L’Inde a ouvert ce samedi 1er mai sa campagne de vaccination contre le Covid-19 à tous les adultes de plus de 18 ans. Au moment où le pays vit une tragédie, la barre des 400 000 nouvelles contaminations officielles quotidiennes ayant été franchie vendredi et le nombre de morts continuant d’augmenter jour après jour, de nombreuses régions du sous-continent disent affronter une grave pénurie de vaccins.
“Les États de l’union indienne se succèdent pour annoncer qu’ils ne peuvent pas élargir la vaccination aux plus de 18 ans. Ils sont dans l’impossibilité de se procurer des stocks de vaccins, et il est par ailleurs impératif d’administrer la deuxième dose aux plus de 45 ans ayant déjà reçu la première”, explique l’Indian Express.
La pré-inscription de la population sur la plate-forme du gouvernement, Cowin, montre que la demande est extrêmement forte. Plusieurs dizaines de millions de gens sont candidats à l’injection. Mais hélas, les régions les plus frappées par l’épidémie, “Delhi, le Pendjab, le Maharashtra, le Gujarat, ne sont pas en mesure d’élargir la vaccination aux plus jeunes”.
D’après l’Hindustan Times, il n’y a aucun doute :
“L’Inde n’a manifestement pas assez de vaccins à l’heure actuelle”.
La situation “pourrait changer au cours des prochains mois”, avec le renforcement des capacités de production du Serum Institute of India, qui fabrique le vaccin d’AstraZeneca, et de Bharat Biotech, qui fabrique un vaccin 100 % indien, ainsi qu’avec les importations du vaccin russe Sputnik V. “Mais on manque encore d’informations sur le calendrier et les quantités concernées”, pointe le journal.
Il faudrait avoir vacciné 376 millions de personnes
Le géant d’Asie du sud compte 940 millions d’habitants âgés de plus de 18 ans et selon les experts, les vaccins “commenceront à avoir un impact sur les taux d’infection lorsque 40 % de la population éligible aura été vaccinée, ne serait-ce que partiellement”, sous réserve que les gestes barrière soient respectés et que les grands rassemblements politiques et religieux soient interdits.

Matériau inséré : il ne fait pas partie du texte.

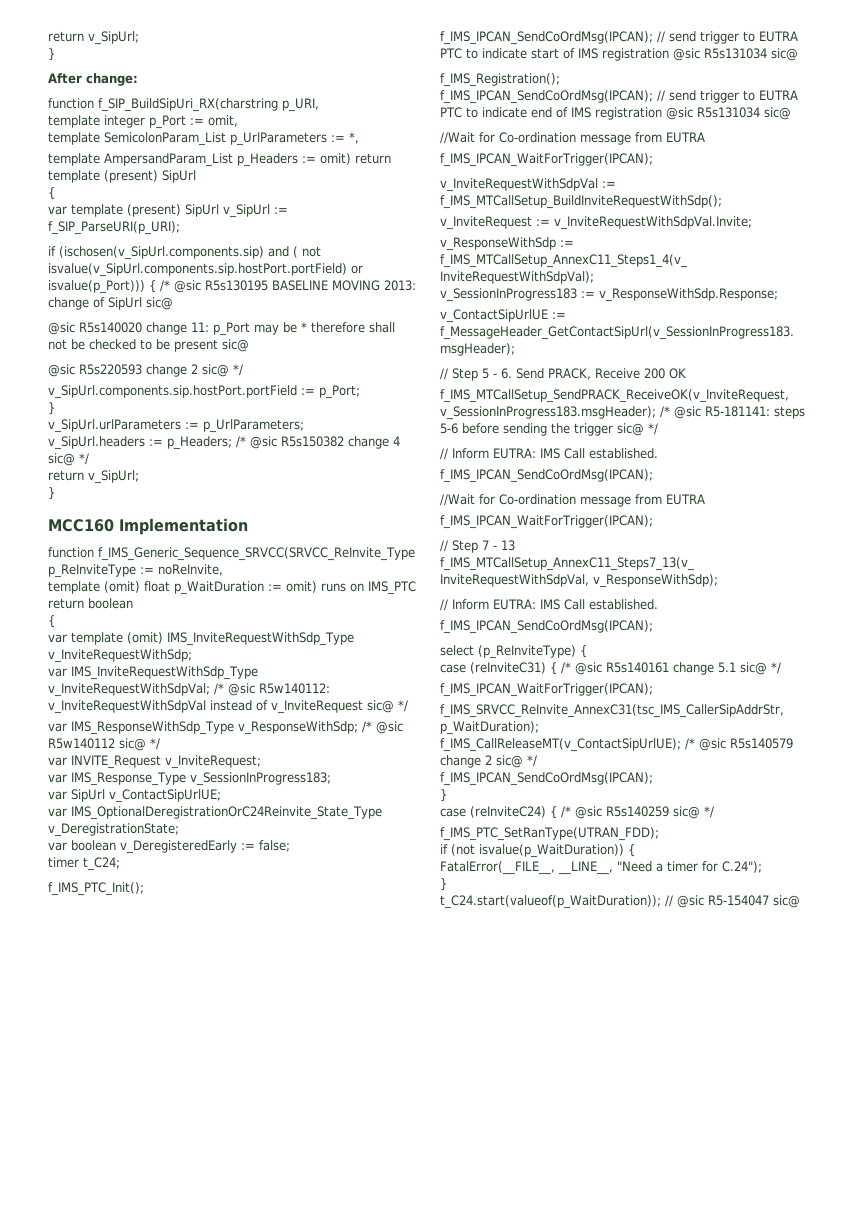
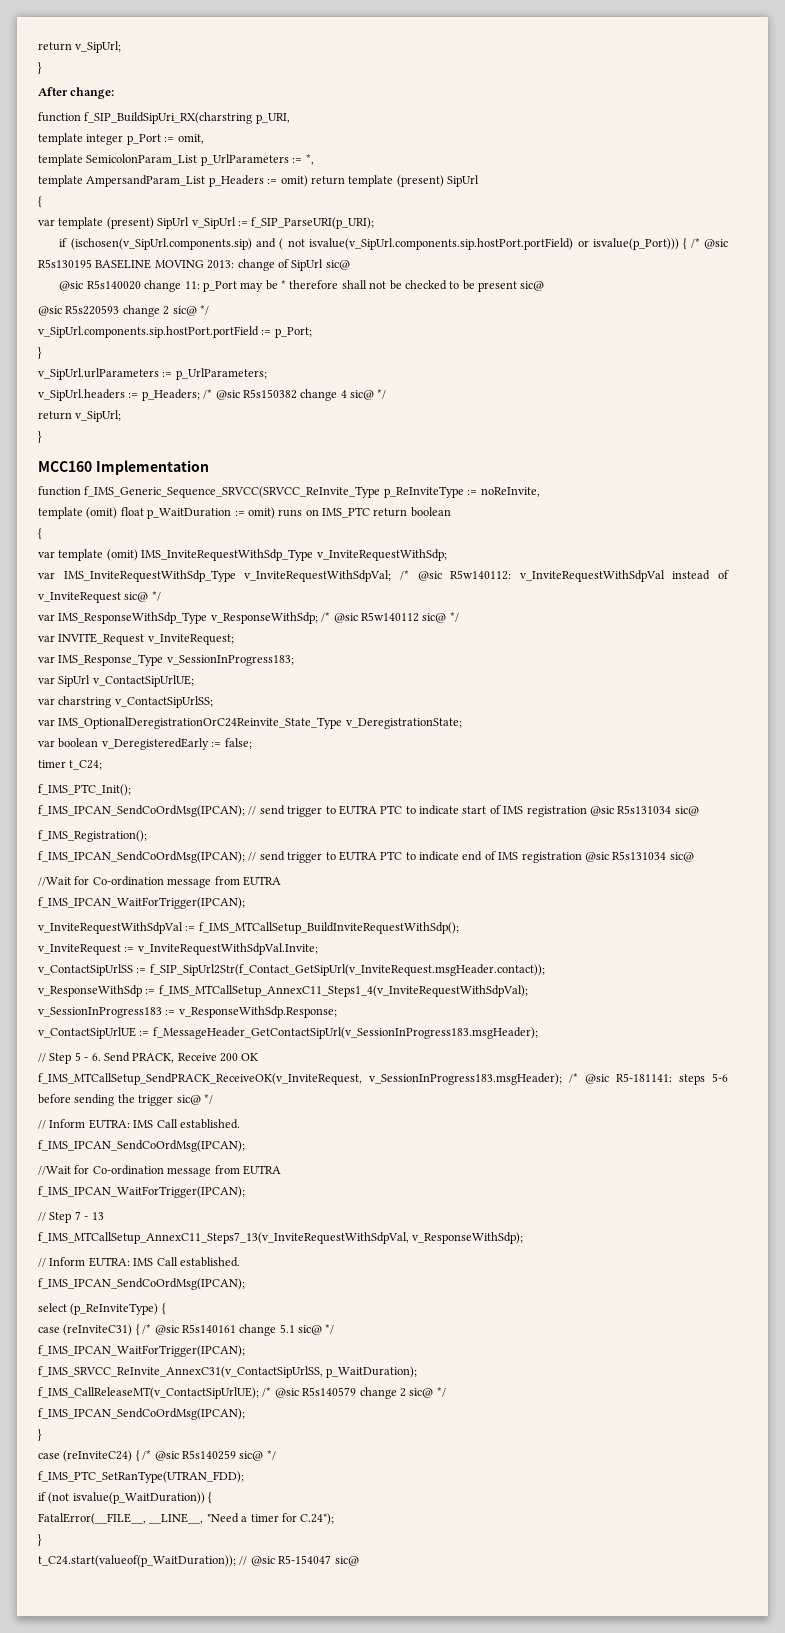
+ var charstring v_ContactSipUrlSS;
+ v_ContactSipUrlSS := f_SIP_SipUrl2Str(f_Contact_GetSipUrl(v_InviteRequest.msgHeader.contact));
- f_IMS_SRVCC_ReInvite_AnnexC31(tsc_IMS_CallerSipAddrStr, p_WaitDuration);
+ f_IMS_SRVCC_ReInvite_AnnexC31(v_ContactSipUrlSS, p_WaitDuration);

En clair, il faudrait avoir vacciné 376 millions de personnes assez vite. Or “l’Inde a jusqu’à présent administré des vaccins à environ 125 millions de gens” : 98,6 millions ont reçu une dose et 26,7 millions les deux doses. Il reste donc “environ 250 millions de personnes supplémentaires”. Un programme pharaonique.
“La stratégie de Narendra Modi s’écroule comme un château de cartes”, estime Scroll. Le site d’information considère que le Premier ministre indien est comptable “d’une planification déficiente, de l’absence d’anticipation de la deuxième vague massive du virus et d’un changement soudain de tactique vaccinale, mi-avril”.
“Confusion et incertitude”
Alors que l’Etat centralisait jusqu’alors tous les vaccins produits dans le sous-continent, pour les redistribuer ensuite aux régions, il a décidé de ne garder la main que sur 50 % de l’approvisionnement et de laisser le reste se négocier sur le marché libre.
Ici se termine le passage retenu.